- [Assignment]: Retype the data exactly, skipping any picture in it.

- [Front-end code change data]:
------

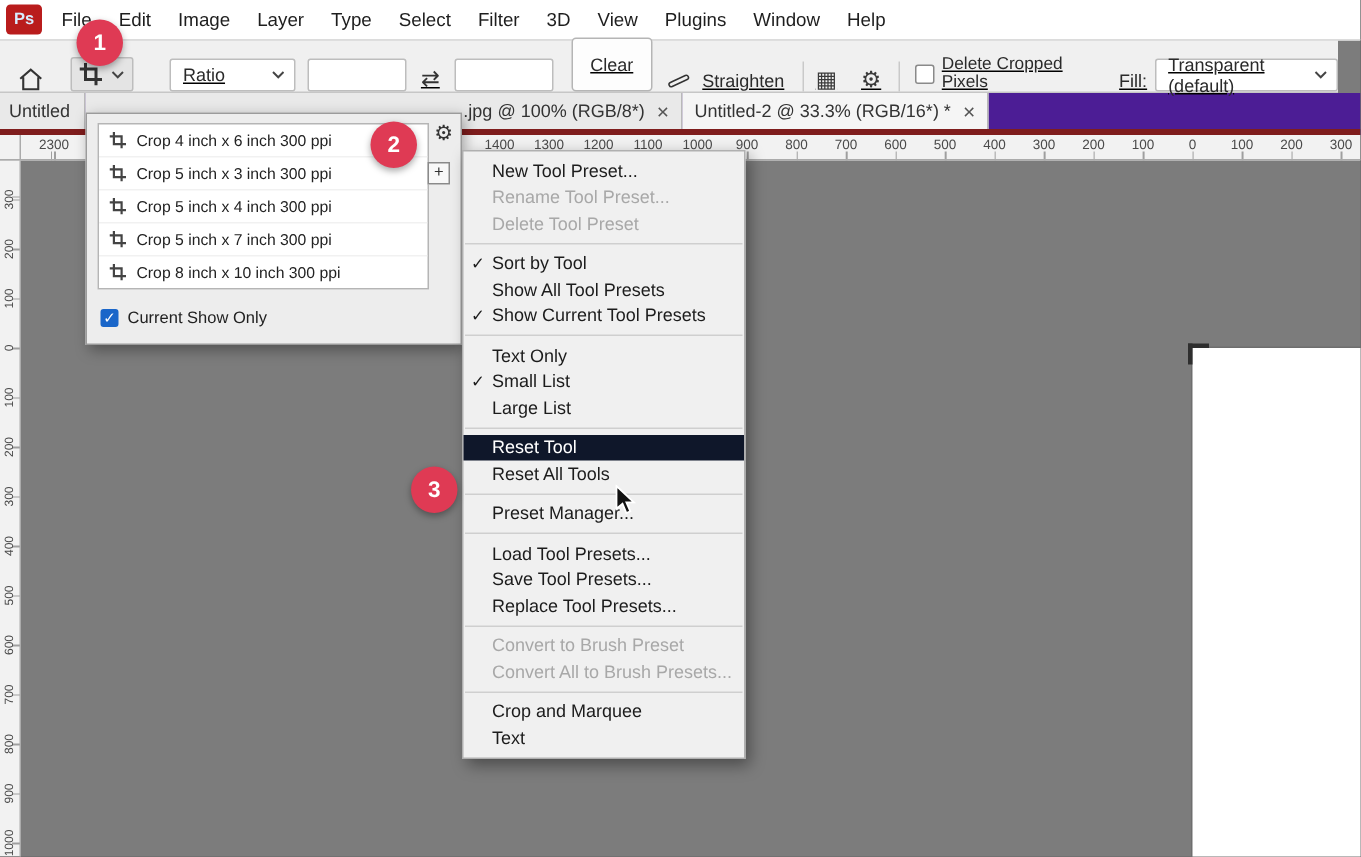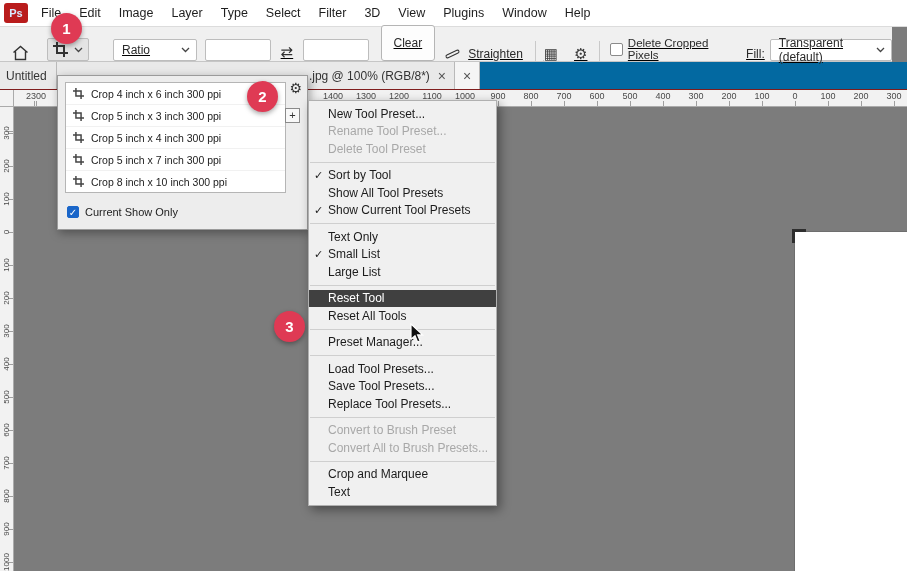--- a/index.html
+++ b/index.html
@@ -39,22 +39,22 @@
   .grid-ic { margin-left:8px; font-size:15px; color:#3a3a3a; line-height:1; }
   .gear-ic { margin-left:16px; font-size:15px; color:#3a3a3a; line-height:1; }
   .cb-group { margin-left:10px; display:flex; align-items:center; gap:5px; font-size:11.5px; color:#2a2a2a;margin-top:28px; }
   .cb { width:13px; height:13px; background:#fff; border:1px solid #8a8a8a; border-radius:2px;
         display:flex; align-items:center; justify-content:center; }
   .cb.checked { background:#1a66c9; border-color:#1a66c9; color:#fff; font-size:10px; }
   .fill-label { margin-left:10px; font-size:12px; color:#2a2a2a; }
   .chev-svg { flex:none; }
 
   
-  .tabbar { position:absolute; top:62px; left:0; right:0; height:28px; background:#0369a1;
-            border-bottom:1px solid #7f1d1d; display:flex; z-index:10;text-align:right; }
+  .tabbar { position:absolute; top:62px; left:0; right:0; height:28px; background:#4c1d95;
+            border-bottom:4px solid #7f1d1d; display:flex; z-index:10;text-align:right; }
   .tab { height:100%; display:flex; align-items:center; padding:0 8px; gap:8px; font-size:12px;
          color:#333; background:#e9e9e9; border-right:1px solid #b9b9b9; white-space:nowrap; overflow:hidden; }
   .tab.tab1 { width:57px; padding:0 6px; }
   .tab.tab2 { width:398px; justify-content:flex-end; }
   .tab.active { background:#f5f5f5; }
   .tab-close { color:#555; font-size:14px; line-height:1; }
 
   
   .ruler-corner { position:absolute; left:0; top:90px; width:14px; height:17px; background:#f2f2f2;
                   border-bottom:1px solid #ababab; border-right:1px solid #ababab; z-index:6; }
@@ -94,21 +94,21 @@
 
   
   .context-menu { position:absolute; left:308px; top:100px; width:189px; background:#f0f0f0;
                   border:1px solid #b0b0b0; box-shadow:3px 4px 10px rgba(0,0,0,.4); z-index:50;
                   padding:4px 0; }
   .menu-row { height:17.5px; display:flex; align-items:center; padding:0 10px 0 5px;
               font-size:12px; color:#1c1c1c; }
   .menu-row .check { width:14px; flex:none; font-size:11px; visibility:hidden; text-align:left; }
   .menu-row.checked .check { visibility:visible; }
   .menu-row.disabled .mlabel { color:#a8a8a8; }
-  .menu-row.highlighted { background:#404040; }
+  .menu-row.highlighted { background:#0f172a; }
   .menu-row.highlighted .mlabel { color:#fff; }
   .menu-row.sep { height:1px; min-height:1px; padding:0; margin:4px 1px; background:#cfcfcf; }
   .mlabel { white-space:nowrap; }
 
   
   .badge { position:absolute; width:31px; height:31px; border-radius:50%; background:#df3a54;
            color:#fff; font-size:15px; font-weight:bold; display:flex; align-items:center;
            justify-content:center; z-index:60; box-shadow:0 2px 5px rgba(0,0,0,.35); }
   .badge1 { left:51px; top:13px; }
   .badge2 { left:247px; top:81px; }
@@ -198,20 +198,21 @@
 
   <div class="tabbar">
     <div class="tab tab1">
       <span class="tab-label">Untitled</span>
     </div>
     <div class="tab tab2">
       <span class="tab-label">.jpg @ 100% (RGB/8*)</span>
       <span class="tab-close">×</span>
     </div>
     <div class="tab active">
+      <span class="tab-label">Untitled-2 @ 33.3% (RGB/16*) *</span>
       <span class="tab-close">×</span>
     </div>
   </div>
 
   <div class="ruler-corner"></div>
   <div class="ruler-h">
 
       <span class="rhnum" style="left: 22px;">2300</span>
 
       <span class="rhnum" style="left: 319px;">1400</span>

------

- [Answer below]:
--- a/index.html
+++ b/index.html
@@ -39,22 +39,22 @@
   .grid-ic { margin-left:8px; font-size:15px; color:#3a3a3a; line-height:1; }
   .gear-ic { margin-left:16px; font-size:15px; color:#3a3a3a; line-height:1; }
   .cb-group { margin-left:10px; display:flex; align-items:center; gap:5px; font-size:11.5px; color:#2a2a2a;margin-top:28px; }
   .cb { width:13px; height:13px; background:#fff; border:1px solid #8a8a8a; border-radius:2px;
         display:flex; align-items:center; justify-content:center; }
   .cb.checked { background:#1a66c9; border-color:#1a66c9; color:#fff; font-size:10px; }
   .fill-label { margin-left:10px; font-size:12px; color:#2a2a2a; }
   .chev-svg { flex:none; }
 
   
-  .tabbar { position:absolute; top:62px; left:0; right:0; height:28px; background:#0369a1;
-            border-bottom:1px solid #7f1d1d; display:flex; z-index:10;text-align:right; }
+  .tabbar { position:absolute; top:62px; left:0; right:0; height:28px; background:#4c1d95;
+            border-bottom:4px solid #7f1d1d; display:flex; z-index:10;text-align:right; }
   .tab { height:100%; display:flex; align-items:center; padding:0 8px; gap:8px; font-size:12px;
          color:#333; background:#e9e9e9; border-right:1px solid #b9b9b9; white-space:nowrap; overflow:hidden; }
   .tab.tab1 { width:57px; padding:0 6px; }
   .tab.tab2 { width:398px; justify-content:flex-end; }
   .tab.active { background:#f5f5f5; }
   .tab-close { color:#555; font-size:14px; line-height:1; }
 
   
   .ruler-corner { position:absolute; left:0; top:90px; width:14px; height:17px; background:#f2f2f2;
                   border-bottom:1px solid #ababab; border-right:1px solid #ababab; z-index:6; }
@@ -94,21 +94,21 @@
 
   
   .context-menu { position:absolute; left:308px; top:100px; width:189px; background:#f0f0f0;
                   border:1px solid #b0b0b0; box-shadow:3px 4px 10px rgba(0,0,0,.4); z-index:50;
                   padding:4px 0; }
   .menu-row { height:17.5px; display:flex; align-items:center; padding:0 10px 0 5px;
               font-size:12px; color:#1c1c1c; }
   .menu-row .check { width:14px; flex:none; font-size:11px; visibility:hidden; text-align:left; }
   .menu-row.checked .check { visibility:visible; }
   .menu-row.disabled .mlabel { color:#a8a8a8; }
-  .menu-row.highlighted { background:#404040; }
+  .menu-row.highlighted { background:#0f172a; }
   .menu-row.highlighted .mlabel { color:#fff; }
   .menu-row.sep { height:1px; min-height:1px; padding:0; margin:4px 1px; background:#cfcfcf; }
   .mlabel { white-space:nowrap; }
 
   
   .badge { position:absolute; width:31px; height:31px; border-radius:50%; background:#df3a54;
            color:#fff; font-size:15px; font-weight:bold; display:flex; align-items:center;
            justify-content:center; z-index:60; box-shadow:0 2px 5px rgba(0,0,0,.35); }
   .badge1 { left:51px; top:13px; }
   .badge2 { left:247px; top:81px; }
@@ -198,20 +198,21 @@
 
   <div class="tabbar">
     <div class="tab tab1">
       <span class="tab-label">Untitled</span>
     </div>
     <div class="tab tab2">
       <span class="tab-label">.jpg @ 100% (RGB/8*)</span>
       <span class="tab-close">×</span>
     </div>
     <div class="tab active">
+      <span class="tab-label">Untitled-2 @ 33.3% (RGB/16*) *</span>
       <span class="tab-close">×</span>
     </div>
   </div>
 
   <div class="ruler-corner"></div>
   <div class="ruler-h">
 
       <span class="rhnum" style="left: 22px;">2300</span>
 
       <span class="rhnum" style="left: 319px;">1400</span>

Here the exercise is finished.